*Problem:* Take the entries below and print, exactly, the stretch from the line containing "Impeler Solé Diesel" through the line containing "Impeler Volvo Penta", both included.

*Given records:*
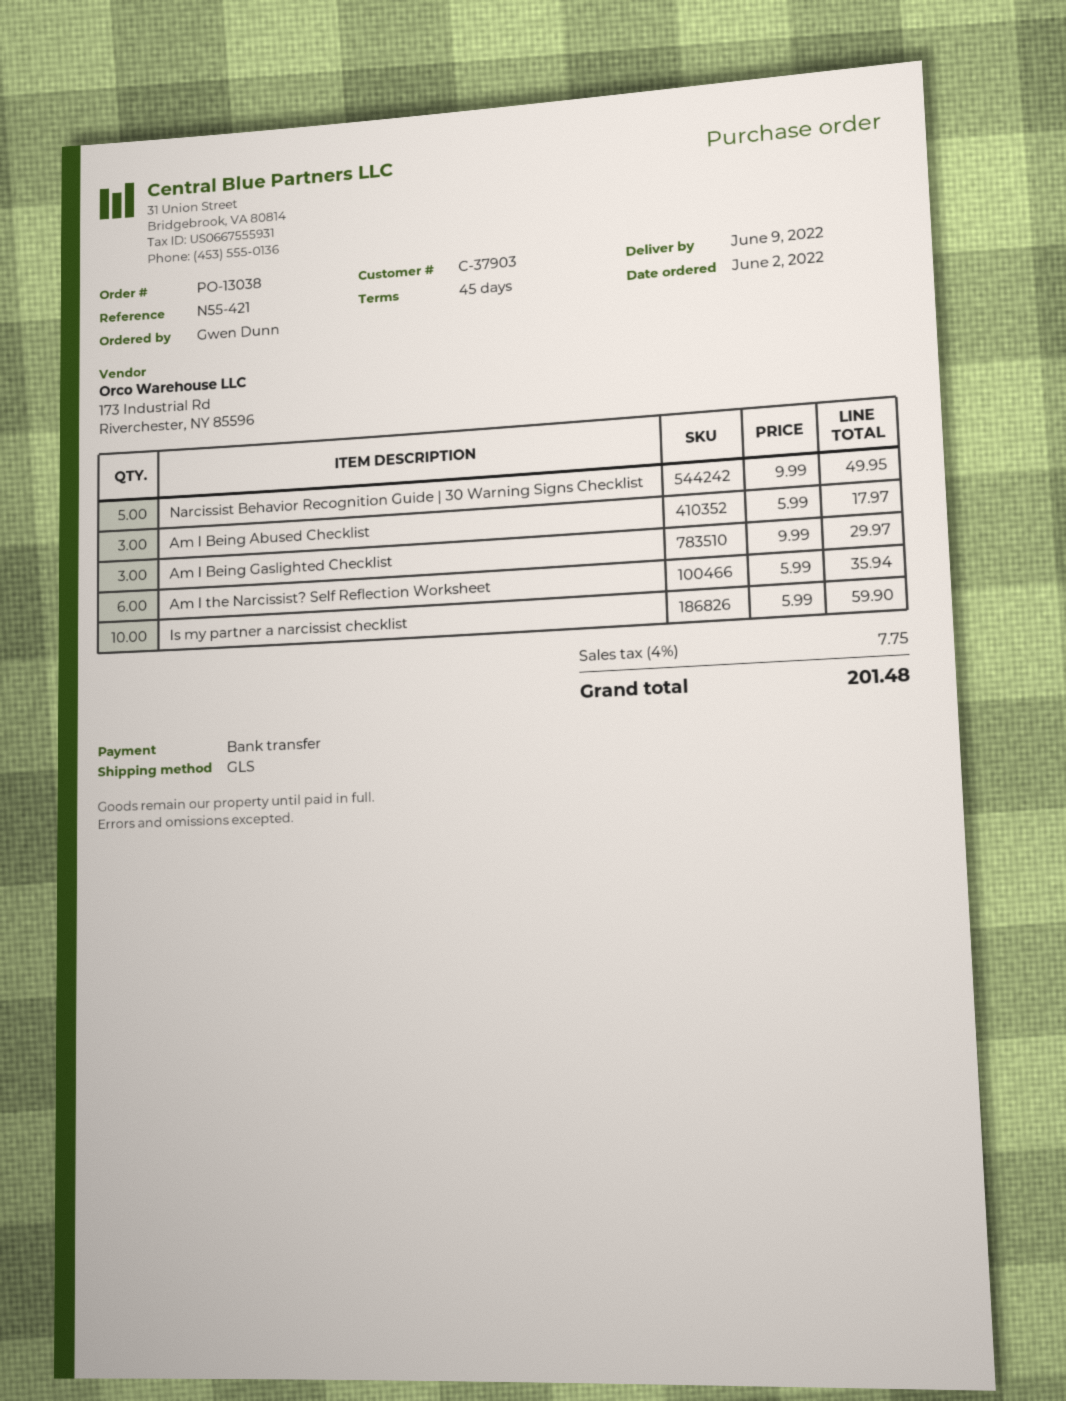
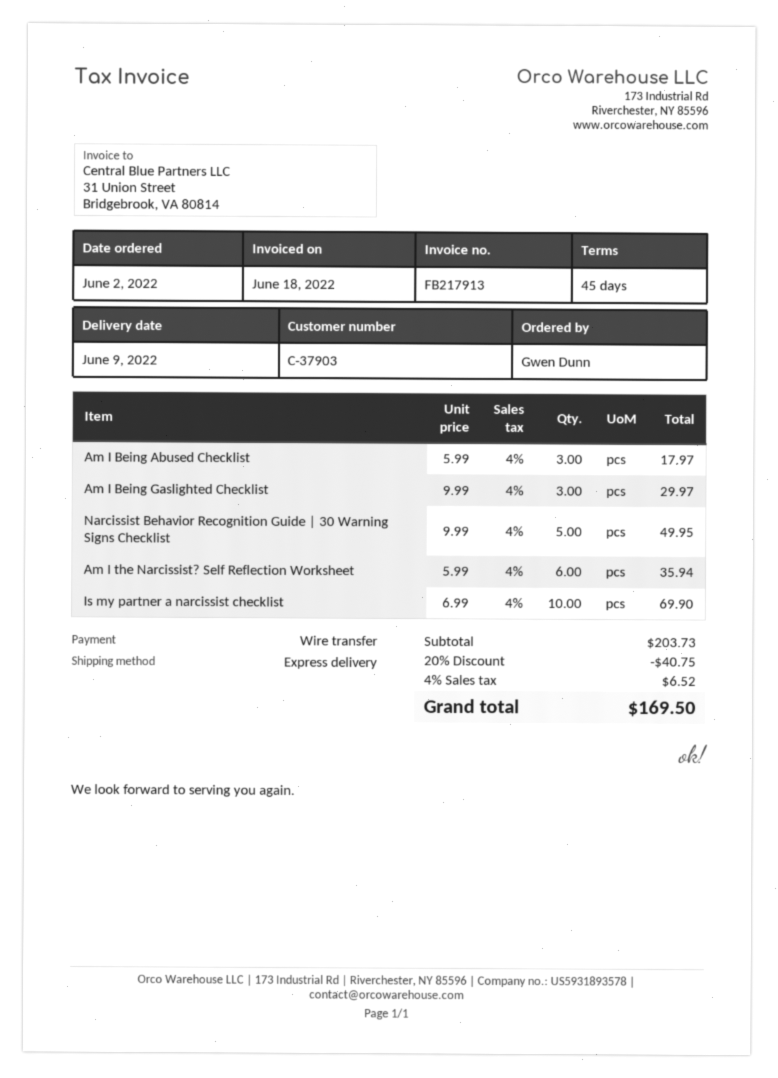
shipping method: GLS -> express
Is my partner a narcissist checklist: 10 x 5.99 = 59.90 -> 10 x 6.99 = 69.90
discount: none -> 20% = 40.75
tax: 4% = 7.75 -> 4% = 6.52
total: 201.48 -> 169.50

---

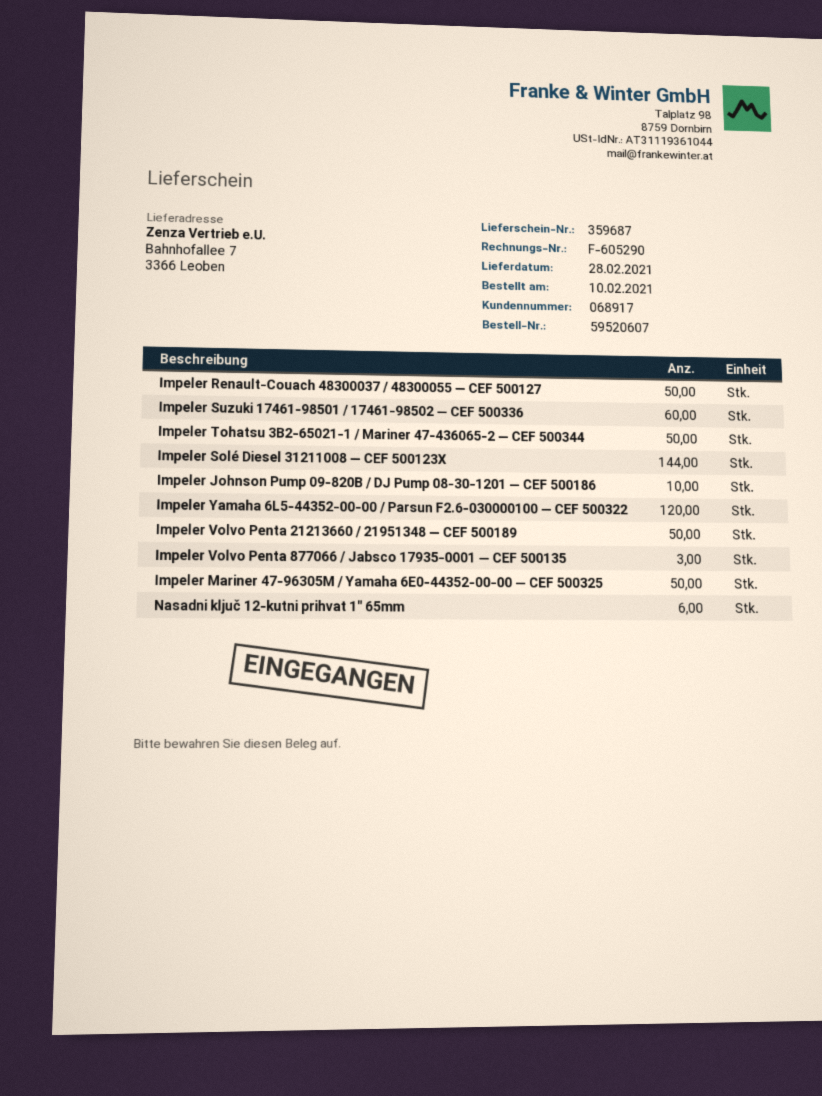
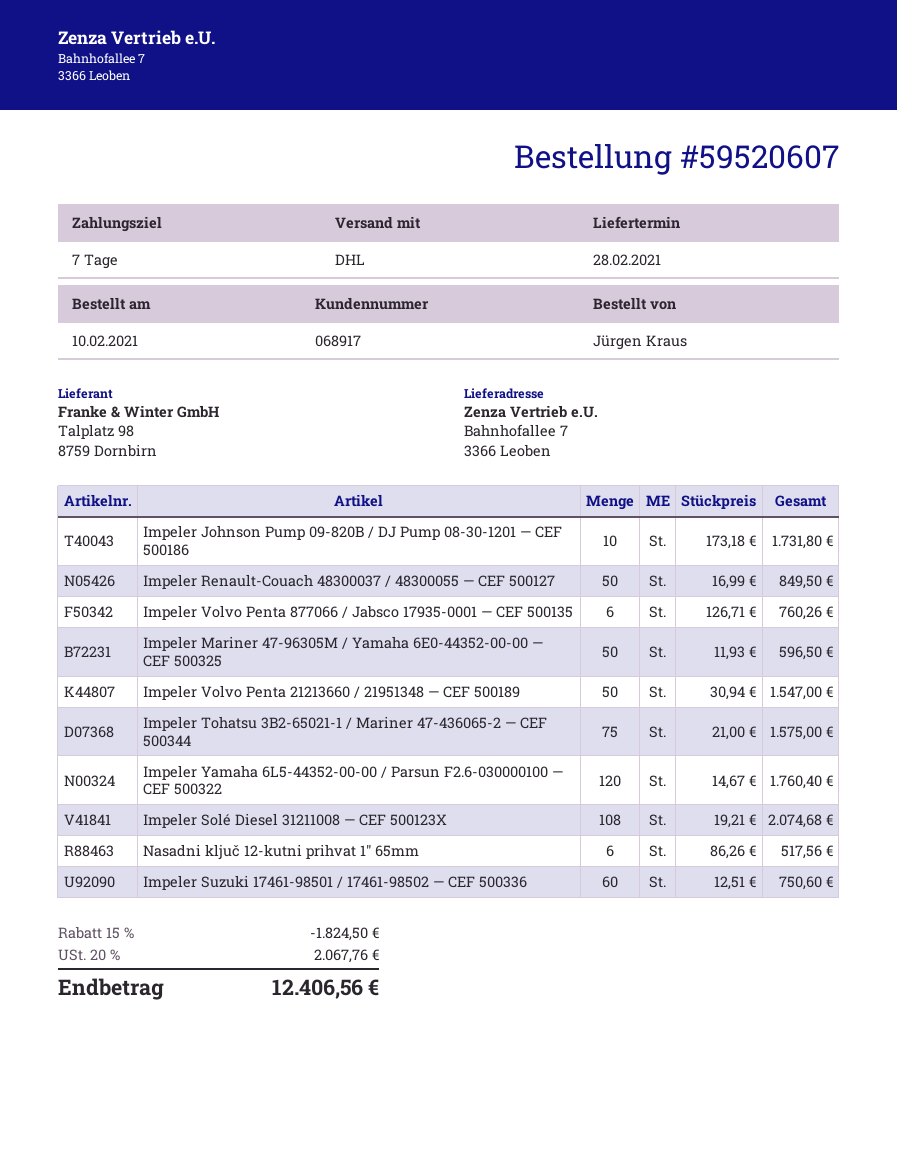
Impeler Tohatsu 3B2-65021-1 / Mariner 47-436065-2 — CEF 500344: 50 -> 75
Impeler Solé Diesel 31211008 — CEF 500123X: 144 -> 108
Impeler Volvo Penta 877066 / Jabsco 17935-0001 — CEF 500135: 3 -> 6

*Output of the exercise:*
Impeler Solé Diesel 31211008 — CEF 500123X: 144 -> 108
Impeler Volvo Penta 877066 / Jabsco 17935-0001 — CEF 500135: 3 -> 6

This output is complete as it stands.